Fructooligosaccharides (FOS) are widely recognized as a prevalent type of prebiotics, renowned for their ability to stimulate the growth and activity of beneficial gut bacteria, particularly Bifidobacterium and Lactobacillus [65]. Upon fermentation, FOS yields modest quantities of SCFAs, predominantly acetate, propionate, and butyrate. These SCFAs effectively augment mucus production and facilitate the proliferation of healthy cells, thereby fortifying the integrity of the intestinal barrier. XOSs are a type of non-digestible prebiotic that remain intact in the upper gastrointestinal tract and reach the colon, where they undergo fermentation by the gut microbiota. XOS has been demonstrated to enhance the abundance of F. prausnitzii in the colon significantly [61]. In conditions of HFD, XOS can mitigate epithelial damage caused by such diets; however, under low-fat-diet conditions, XOS may exacerbate this damage. Furthermore, XOS augments the activity of liver beta-hydroxyacyl-CoA dehydrogenase (β-HAD), thereby promoting fatty acid metabolism in hepatic cells and reducing fat accumulation. The differential effects of XOS under varying dietary backgrounds (high-fat versus low-fat) indicate that the action of XOS can be significantly influenced by dietary factors. This observation highlights a crucial avenue for future research to investigate the mechanisms and impacts of prebiotics in diverse dietary conditions. Understanding these interactions is pivotal for developing more efficacious dietary interventions and prebiotic therapies targeting gut health and associated conditions, such as NAFLD/NASH.

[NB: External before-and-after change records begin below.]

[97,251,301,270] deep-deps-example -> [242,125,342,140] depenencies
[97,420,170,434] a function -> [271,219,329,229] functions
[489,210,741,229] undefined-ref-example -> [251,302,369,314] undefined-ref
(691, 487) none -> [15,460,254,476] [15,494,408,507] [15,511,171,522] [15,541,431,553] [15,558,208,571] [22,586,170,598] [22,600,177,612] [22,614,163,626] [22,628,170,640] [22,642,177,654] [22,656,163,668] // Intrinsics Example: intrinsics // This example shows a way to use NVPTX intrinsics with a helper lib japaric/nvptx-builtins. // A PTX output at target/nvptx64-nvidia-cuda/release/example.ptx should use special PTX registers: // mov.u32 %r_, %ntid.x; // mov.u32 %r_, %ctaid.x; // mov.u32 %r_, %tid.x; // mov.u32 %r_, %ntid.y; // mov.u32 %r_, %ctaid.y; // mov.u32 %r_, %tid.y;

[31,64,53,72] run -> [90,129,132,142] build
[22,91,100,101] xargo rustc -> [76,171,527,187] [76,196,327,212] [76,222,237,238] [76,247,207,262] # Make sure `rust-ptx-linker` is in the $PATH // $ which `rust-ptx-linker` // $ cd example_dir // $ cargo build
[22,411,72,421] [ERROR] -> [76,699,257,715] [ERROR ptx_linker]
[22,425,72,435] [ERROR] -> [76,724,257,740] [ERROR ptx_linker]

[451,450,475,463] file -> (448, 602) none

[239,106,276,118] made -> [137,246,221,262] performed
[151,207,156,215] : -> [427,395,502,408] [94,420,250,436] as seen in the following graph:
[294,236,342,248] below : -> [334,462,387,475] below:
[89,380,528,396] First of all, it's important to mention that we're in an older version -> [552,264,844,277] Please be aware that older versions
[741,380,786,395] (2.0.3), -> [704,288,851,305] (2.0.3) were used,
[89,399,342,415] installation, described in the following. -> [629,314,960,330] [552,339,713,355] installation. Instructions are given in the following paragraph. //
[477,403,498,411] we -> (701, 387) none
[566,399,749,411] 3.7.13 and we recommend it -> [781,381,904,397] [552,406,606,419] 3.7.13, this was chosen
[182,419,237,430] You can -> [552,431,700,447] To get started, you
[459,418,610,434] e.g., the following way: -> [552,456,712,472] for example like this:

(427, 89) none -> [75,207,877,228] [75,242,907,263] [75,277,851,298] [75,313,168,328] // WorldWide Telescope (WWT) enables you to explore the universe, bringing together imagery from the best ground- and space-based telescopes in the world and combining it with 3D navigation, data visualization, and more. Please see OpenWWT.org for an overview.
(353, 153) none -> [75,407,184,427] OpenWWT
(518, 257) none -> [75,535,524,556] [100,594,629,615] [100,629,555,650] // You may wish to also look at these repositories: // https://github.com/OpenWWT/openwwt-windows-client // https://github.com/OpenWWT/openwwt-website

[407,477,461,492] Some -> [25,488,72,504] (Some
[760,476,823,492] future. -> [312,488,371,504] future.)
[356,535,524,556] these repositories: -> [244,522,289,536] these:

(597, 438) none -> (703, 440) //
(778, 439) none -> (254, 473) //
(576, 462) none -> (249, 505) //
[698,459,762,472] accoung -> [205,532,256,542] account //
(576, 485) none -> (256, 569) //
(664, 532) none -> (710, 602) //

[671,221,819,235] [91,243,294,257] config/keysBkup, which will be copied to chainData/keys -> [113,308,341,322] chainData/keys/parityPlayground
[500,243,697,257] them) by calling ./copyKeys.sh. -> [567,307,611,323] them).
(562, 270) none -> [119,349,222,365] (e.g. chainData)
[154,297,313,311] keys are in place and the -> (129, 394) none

NGPs can modulate the liver’s antioxidative activity through both direct and indirect mechanisms, involving intricate interactions among the gut microbiota, the gut-liver axis, and various metabolic and immune pathways. In terms of direct antioxidative action, our findings demonstrate that specific strains of F. prausnitzii, namely LB8, ZF21, PL45, and LC49 can upregulate hepatic expression of key antioxidative enzymes such as GSH-PX and SOD. These enzymes augment the liver’s capacity to counteract ROS. Additionally, F. prausnitzii LB8, ZF21, PL45, and LC49 effectively mitigate levels of MDA (an oxidative stress marker of lipids) in the liver, thereby safeguarding hepatocytes against oxidative damage (Figure 2). The indirect antioxidative actions of NGPs are primarily mediated by SCFAs, particularly butyrate. Butyrate exerts its antioxidative effects through several crucial mechanisms. Firstly, it helps maintain the integrity of the intestinal barrier, reducing endotoxin entry into the bloodstream and thereby enhancing the body’s antioxidative defenses via the gut-liver axis [66]. Secondly, butyrate activates the Nrf2 pathway, promoting the expression of antioxidative enzymes and alleviating oxidative stress in liver cells [67]. Additionally, butyrate effectively inhibits oxidative DNA damage. Acetate and propionate not only impact glucose production in the liver, potentially improving glucose homeostasis and insulin sensitivity, but also regulate lipid metabolism in the liver by reducing fatty acid and cholesterol synthesis, thus mitigating hepatic steatosis [68]. Our comparison further reveals that NGPs have a greater potential for direct and efficient production of specific SCFAs compared to traditional probiotics; specifically, A. muciniphila and C. butyricum exhibit stronger capabilities in producing butyrate. The indirect antioxidative effects of NGPs are also achieved through the regulation of bile acid metabolism, which activates nuclear receptors and signaling pathways in the liver (such as FXR and TGR5) that influence oxidative stress responses. Our included studies have shown that A. muciniphila affects the composition and circulation of bile acids in the intestine, indirectly regulating liver function and the gut-liver axis to respond to oxidative stress.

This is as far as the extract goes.